Tom, I hope that you don''t think I don''t like cats (I intend to take a test sail in a Dragonfly this spring, and for that I have to travel 6000kms), or even that I dislike cats.

I believe in a fair evaluation of sailboats and I believe that there is not a perfect sailing boat, but a right boat to each sailor, and they can be and are very different boats.

I love diversity.

Paulo
02-23-2005 03:24 PM
dogboater
Cruising Catamarans Offshore

Unlike Bumfuzzle here''s a site done by a couple of sailors on a Seawind 1000:
http://www.instantweb.com/s/siudzinski/

As to how well the Seawind points, I can''t answer that.
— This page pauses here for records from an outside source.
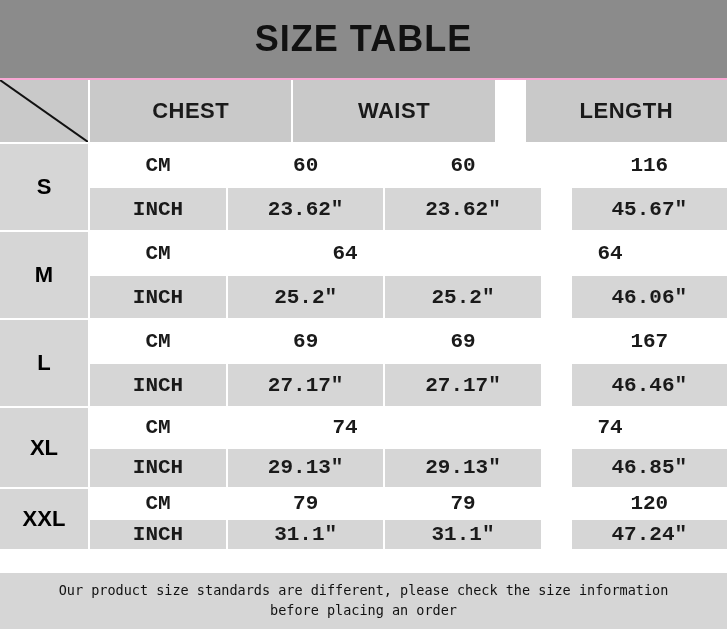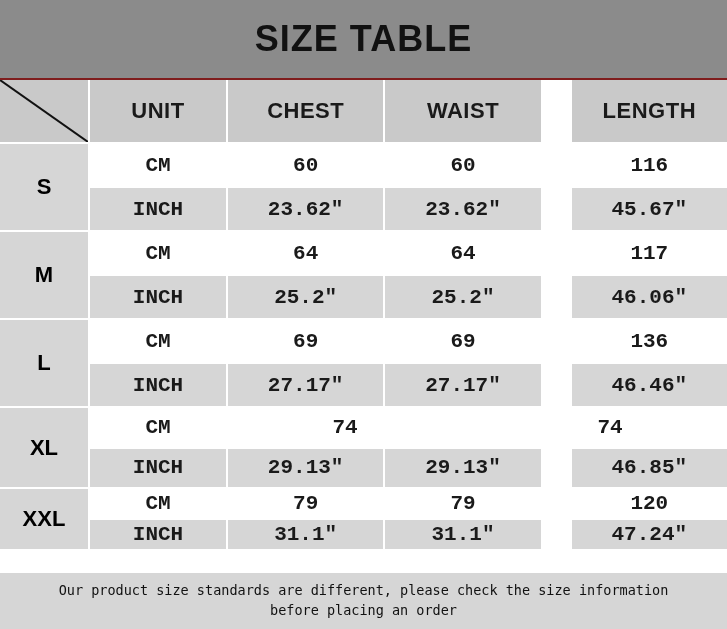"SIZE TABLE" .title-bar { border-bottom: 2px solid #7f1d1d -> 2px solid #f9a8d4 }
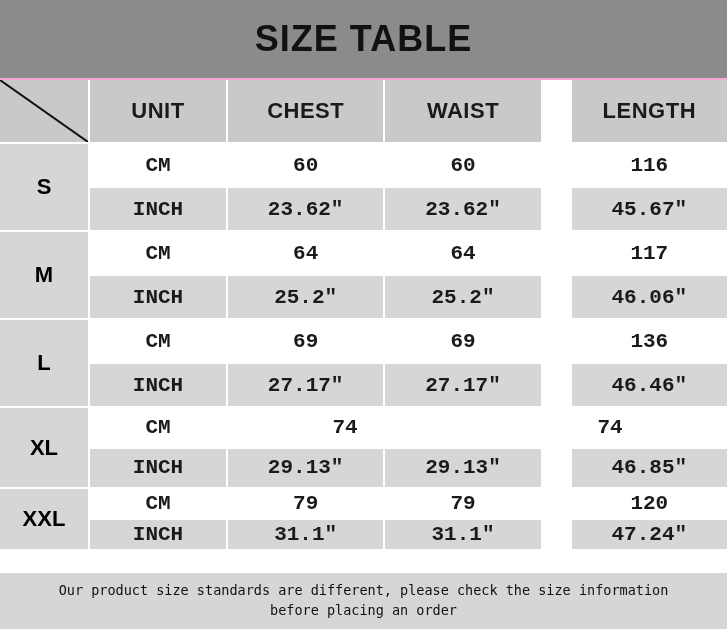"UNIT" div.cell { html: <div>UNIT</div> -> none }
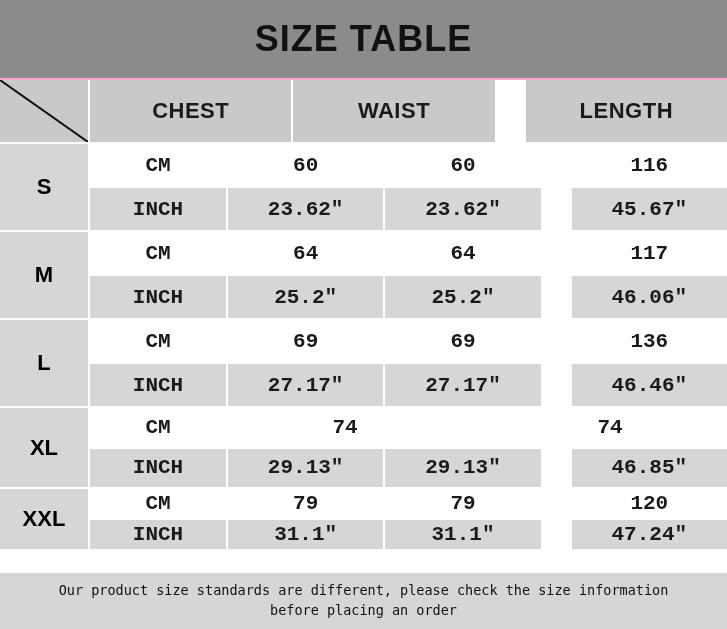"117" div.cell { html: <div>117</div> -> none }
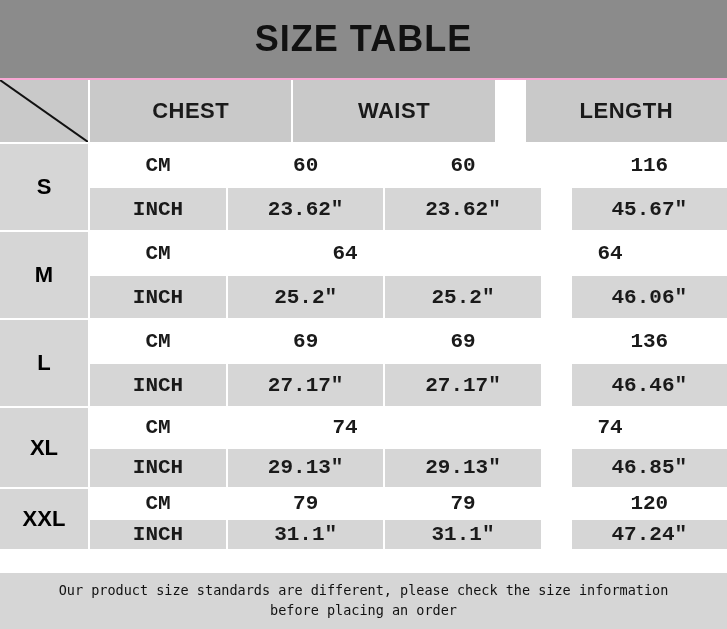"136" div.cell { text: 136 -> 167 }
As a general rule cats with fixed keels like the Seawind don''t sail as high as a boat with dagger or center boards. While cruising I have yet to be passed by a similar sized monohull on any point of sail. Those that have passed me in light air were all motor sailing. I am aware that there are lots of fast 30'' monos out ther that could blow by me, just not those cruising which is what we''re talking about. On the down side (for my boat at least) really beating is not fun. It''ll pound pretty good, slow down and speed up quickly and in general make you pay attention to all the stuff that you normally don''t stow. Since you have to stow everything on a mono no matter what I guess you wouldn''t have stuff flying around.
Paulo, you''ve changed the definition again, now it''s "true ocean monohull" to survive a knock down. I still maintain that there are lots of monos out there that wouldn''t survive or recover from a knockdown. And a fair number that sink very quickly. All it takes is a failed thruhull, stuffing box, hit something and get holed. Thousands of pounds trying to pull the boat under scares me soooo much more than capsizing my boat that I can''t put it in words.
Hope this is''t taken as a rant but jmho on affordable cats doing a little offshore work.